Defence Secretary of Pakistan
- In office August 2014 – August 2016

Commander Southern Command & XII Corps
- In office October 2011 – September 2013

Chief of Logistic Staff
- In office September 2009 – October 2011

Personal details
- Born: Muhammad Alam Khattak Nowshera, Khyber Pakhtunkhwa.
- Parent: Muhammad Akram Khattak (father)
- Awards: Hilal-i-Imtiaz (Military) Tamgha-e-Basalat
- Nickname: Khattak

Military service
- Allegiance: Pakistan
- Branch/service: Pakistan Army
- Years of service: 1975 – 2013
- Rank: Lieutenant General
- Unit: Frontier Force Regiment (14th FF)
- Commands: 41st Infantry Division, Quetta IG Frontier Corps (NWFP) Deputy Chief of General Staff (DCGS) Chief of Logistics Staff (CLS) Southern Command, Quetta
- Battles/wars: Indo-Pakistani War of 1999 Balochistan conflict War in North-West Pakistan

= Alam Khattak =

Pakistani general

Muhammad Alam Khan Khattak, HI(M), TBt, was a Pakistan Army general who was the Commander of Southern Command based at Quetta and later served as the country's Federal Defence Secretary. He took over the command in October 2011 after staying as Chief of Logistics Staff (CLS) at the Army GHQ for two years.
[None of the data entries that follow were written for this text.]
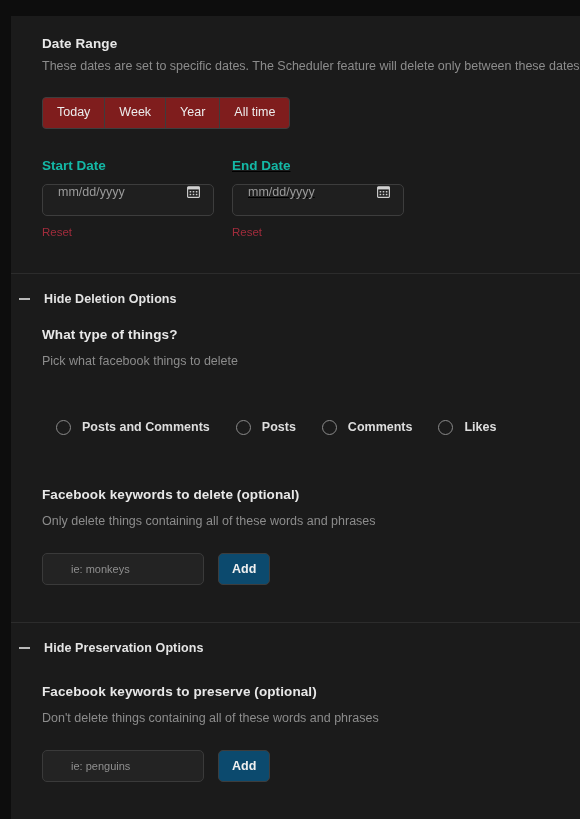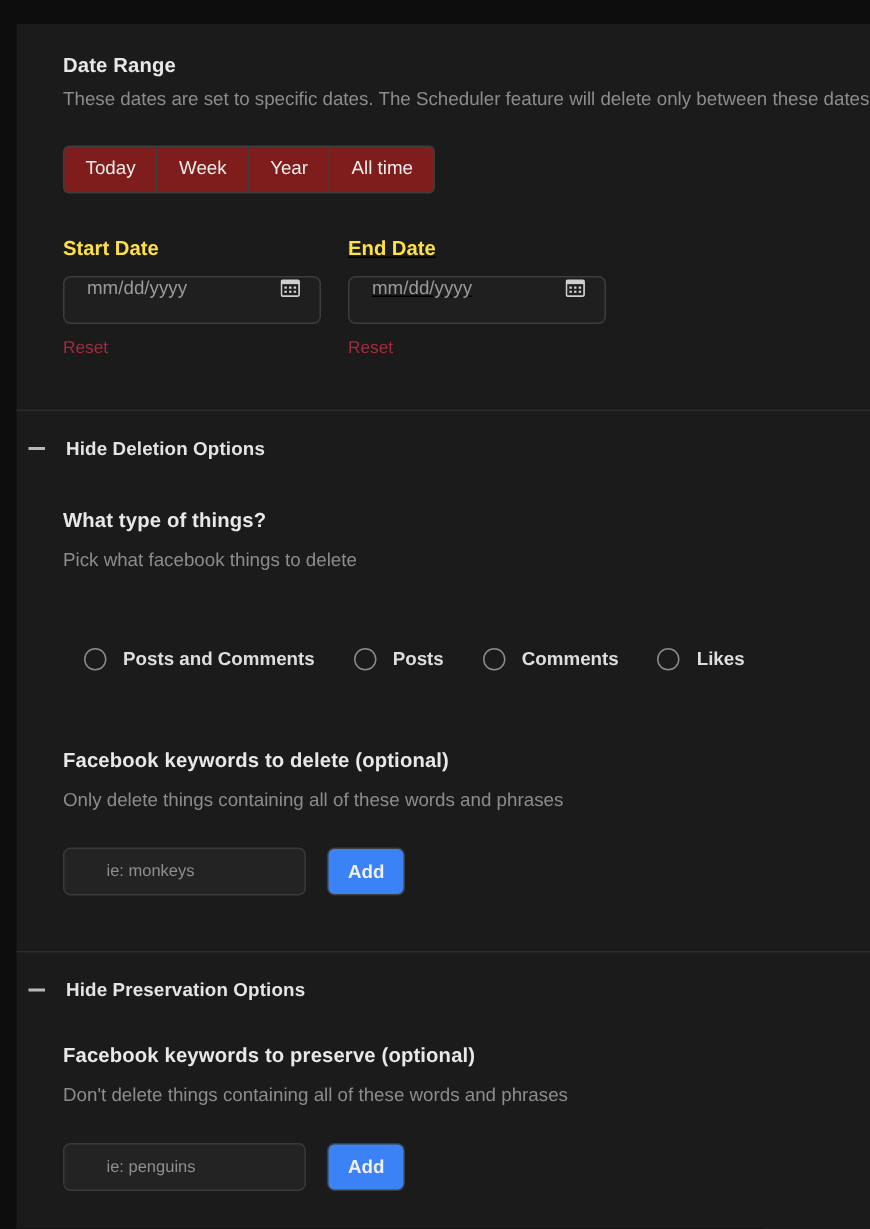"Start Date" .field-label { color: #fde047 -> #14b8a6 }
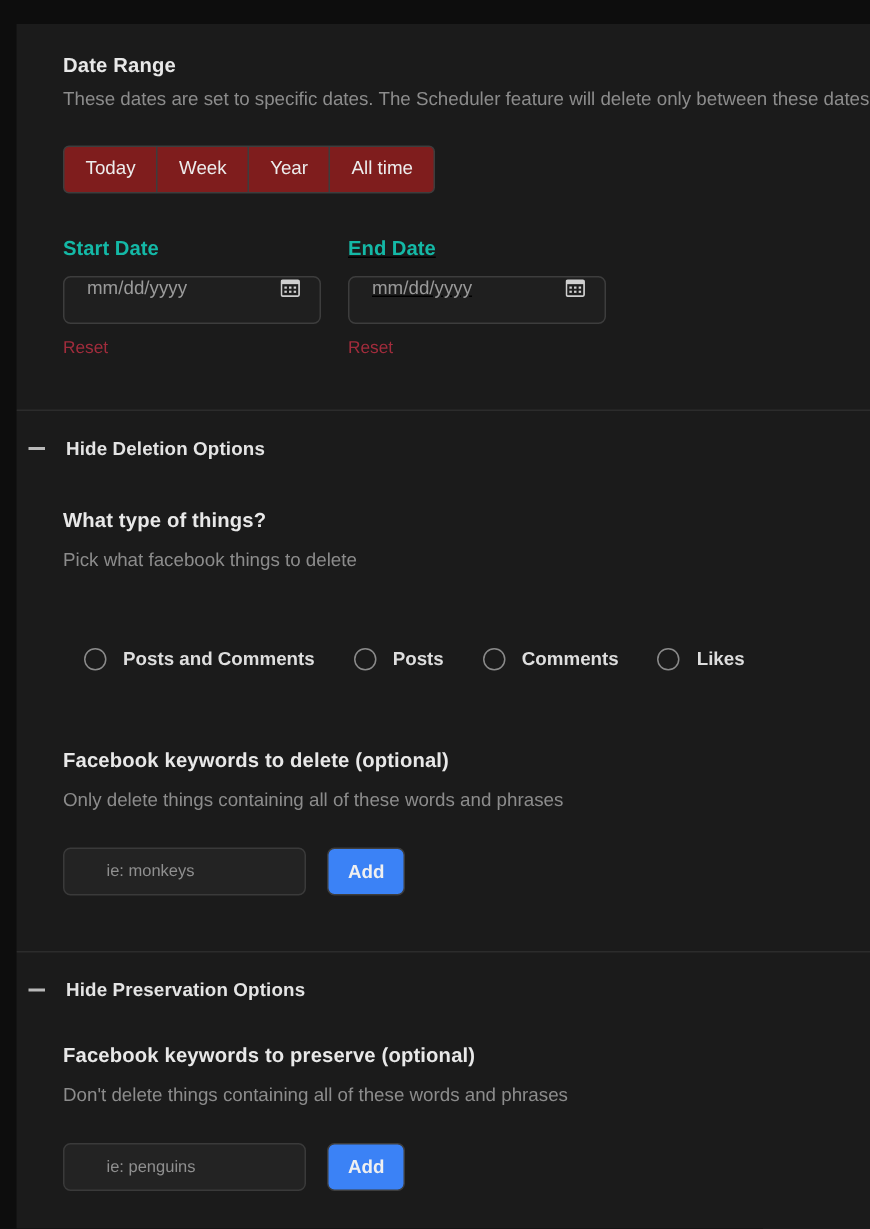"What type of things?" div.sub-block { margin-top: 30px -> 18px }
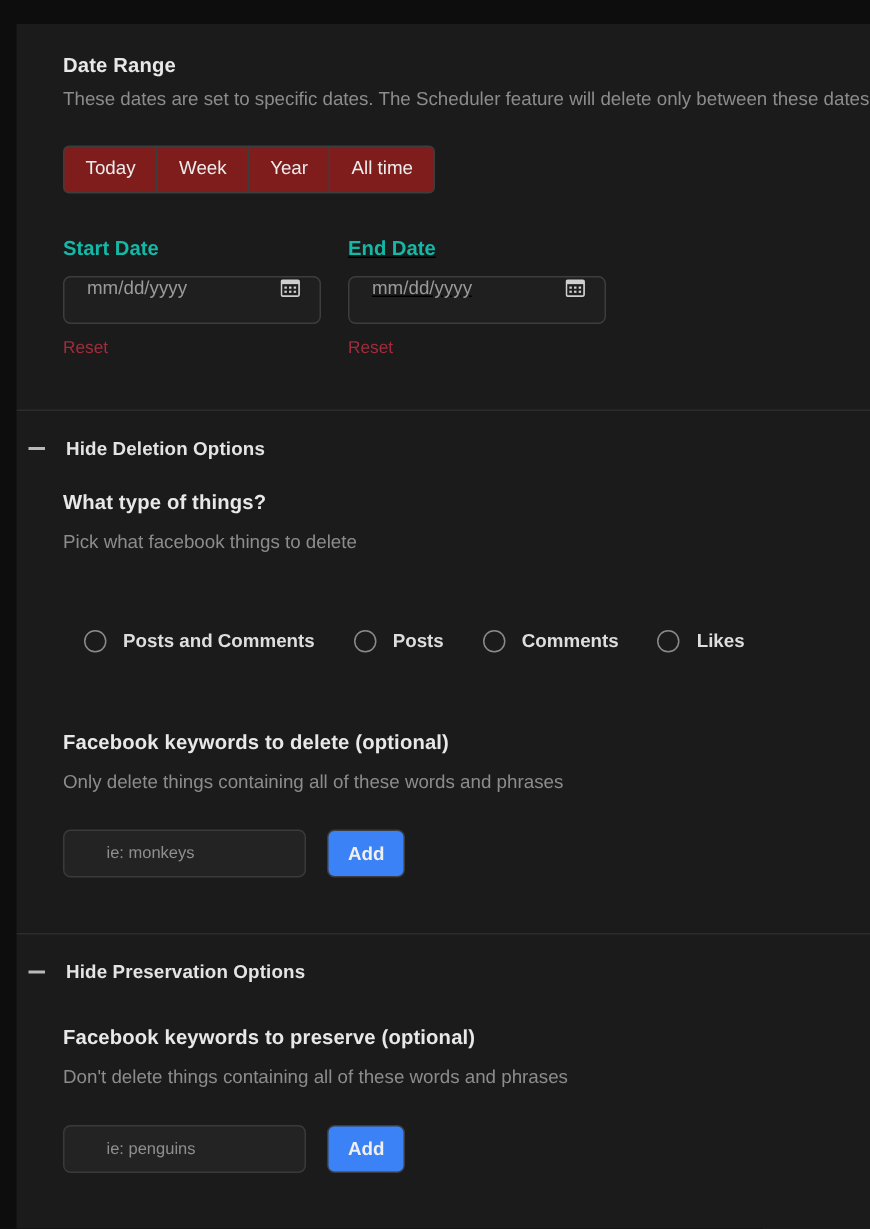"Add" .add-btn { background: #3b82f6 -> #0c4a6e }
He was previously in charge of the Frontier Corps as its Inspector-General and led it most notably in the War in North-West Pakistan from 2006 to 2008. Before that, he led the Quetta Infantry Division in the ongoing insurgency in Balochistan from 2004 to 2006.

==Early life==
Alam Khattak was born in Nowshera village of Dak Ismail Khel and is an ethnic Pashtun from the Khattak tribe. He was commissioned in the Pakistan Army's famed 14th Frontier Force Regiment in April 1975 in the 51st PMA Long Course.

==Insurgency in Balochistan==
Khattak first came to prominence in 2004-2006, when as commander of Pakistan's 41st Infantry Division in Quetta he was thrust into battle against Balochi tribal militants. Despite a few early setbacks he was able to more or less control/contain the militancy, through a combination of diplomacy (he helped to create a tribal militia to counter the militants called the "Marri Force") and decisive action when merited.

==War in North-West Pakistan==
This brought him to the fore and he was sent to another hotspot as commander of the paramilitary Frontier Corps in 2006. Here he applied the lessons learned and unlike his predecessor insisted on dialogue which ultimately led to the 2006 peace deal. Unfortunately this was used by foreign militants to regroup and led to a spate of suicide bombings in Pakistan in 2007. The end of the ceasefire and the militants offensive brought FC under tremendous pressure and Khattak was criticized. However, he had by late 2007 and 2008 in conjunction with regular army troops managed to bring most of the restive Swat and Waziristan areas under some aspect of authority as evidenced by Baitullah Mehsud's unilateral ceasefire.

==Senior staff appointments==
He was replaced by Maj Gen Tariq Khan as the Inspector General in September 2008. Khattak then took over as the Deputy Chief of General Staff replacing Lt Gen Javed Zia who proceeded as the Adjutant General at the Army GHQ.

On September 25, 2009, he was promoted to the rank of Lieutenant General and took over the post of Chief of Logistics Staff (CLS) from the retiring Lt Gen Shafaat Ullah Shah.

On October 4, 2011 he took over the Southern Command from the retiring Lt Gen Javed Zia and thus being back at the forefront of War in North-West Pakistan after commanding troops at the division level.

He retired from the Army in 2013 and was appointed Secretary Defense on 4 August 2014.